🤖 AI Summary
Diffusion MRI (dMRI) at high diffusion weighting suffers from low signal-to-noise ratio and non-Gaussian Rician noise, leading to degraded image quality and biased downstream analyses. Existing unsupervised denoising methods inadequately model the bias and heteroscedasticity inherent in Rician noise. This work proposes a Rician statistics–based unsupervised denoising approach that integrates first- and second-moment correction losses into the Deep Image Prior framework to explicitly remove mean and squared-signal biases, respectively, while employing an adaptive weighting strategy to account for variance heterogeneity. Notably, this method is the first to explicitly model Rician noise characteristics in unsupervised dMRI denoising without requiring architectural modifications to the underlying network. Experiments on both simulated and real data demonstrate substantial improvements over current state-of-the-art methods, effectively suppressing noise-induced bias and enhancing both image fidelity and the reliability of derived diffusion metrics.
📝 Abstract
Diffusion magnetic resonance imaging (dMRI) plays a vital role in both clinical diagnostics and neuroscience research.
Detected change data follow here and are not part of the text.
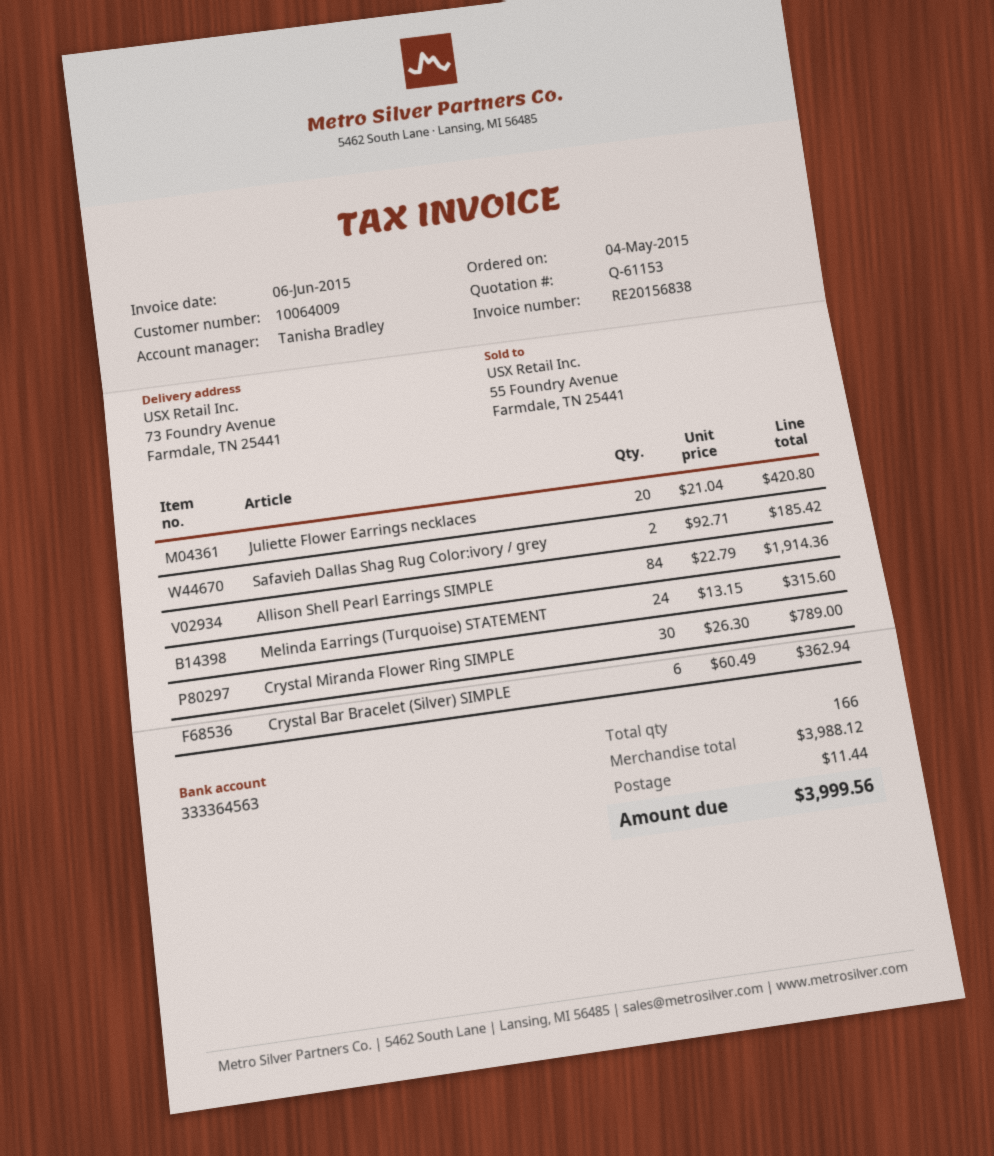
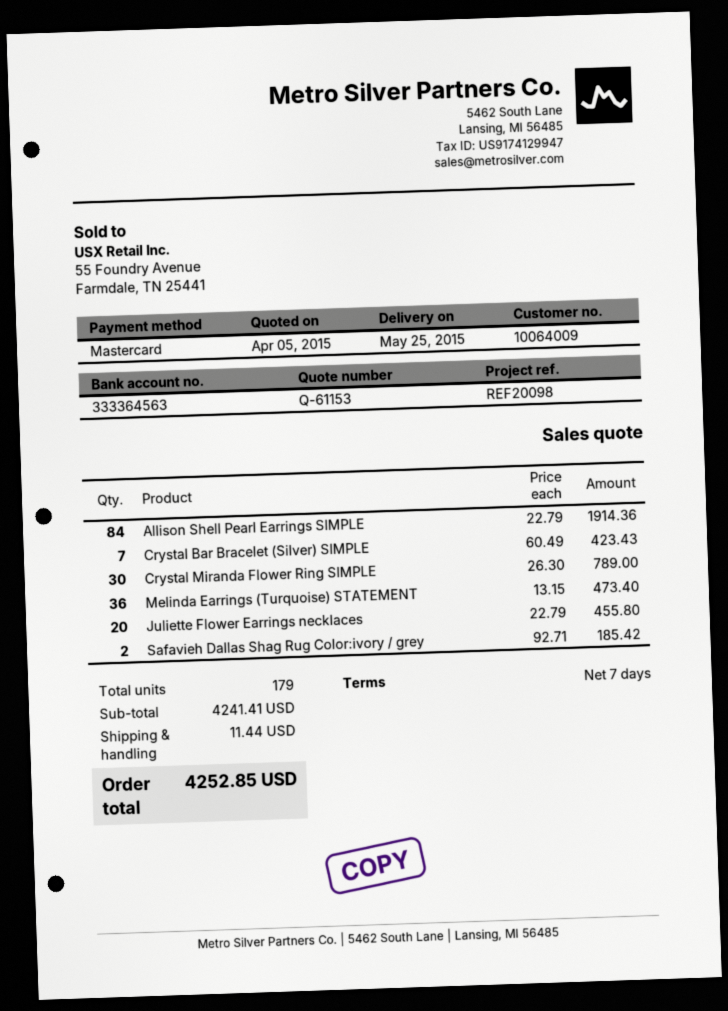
Juliette Flower Earrings necklaces: 20 x 21.04 = 420.80 -> 20 x 22.79 = 455.80
Melinda Earrings (Turquoise) STATEMENT: 24 x 13.15 = 315.60 -> 36 x 13.15 = 473.40
Crystal Bar Bracelet (Silver) SIMPLE: 6 x 60.49 = 362.94 -> 7 x 60.49 = 423.43
total quantity: 166 -> 179
subtotal: 3988.12 -> 4241.41
total: 3999.56 -> 4252.85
However, its inherently low signal-to-noise ratio (SNR), especially under high diffusion weighting, significantly degrades image quality and impairs downstream analysis. Recent self-supervised and unsupervised denoising methods offer a practical solution by enhancing image quality without requiring clean references. However, most of these methods do not explicitly account for the non-Gaussian noise characteristics commonly present in dMRI magnitude data during the supervised learning process, potentially leading to systematic bias and heteroscedastic variance, particularly under low-SNR conditions. To overcome this limitation, we introduce noise-corrected training objectives that explicitly model Rician statistics. Specifically, we propose two alternative loss functions: one derived from the first-order moment to remove mean bias, and another from the second-order moment to correct squared-signal bias. Both losses include adaptive weighting to account for variance heterogeneity and can be used without changing the network architecture. These objectives are instantiated in an image-specific, unsupervised Deep Image Prior (DIP) framework. Comprehensive experiments on simulated and in-vivo dMRI show that the proposed losses effectively reduce Rician bias and suppress noise fluctuations, yielding higher image quality and more reliable diffusion metrics than state-of-the-art denoising baselines. These results underscore the importance of bias- and variance-aware noise modeling for robust dMRI analysis under low-SNR conditions.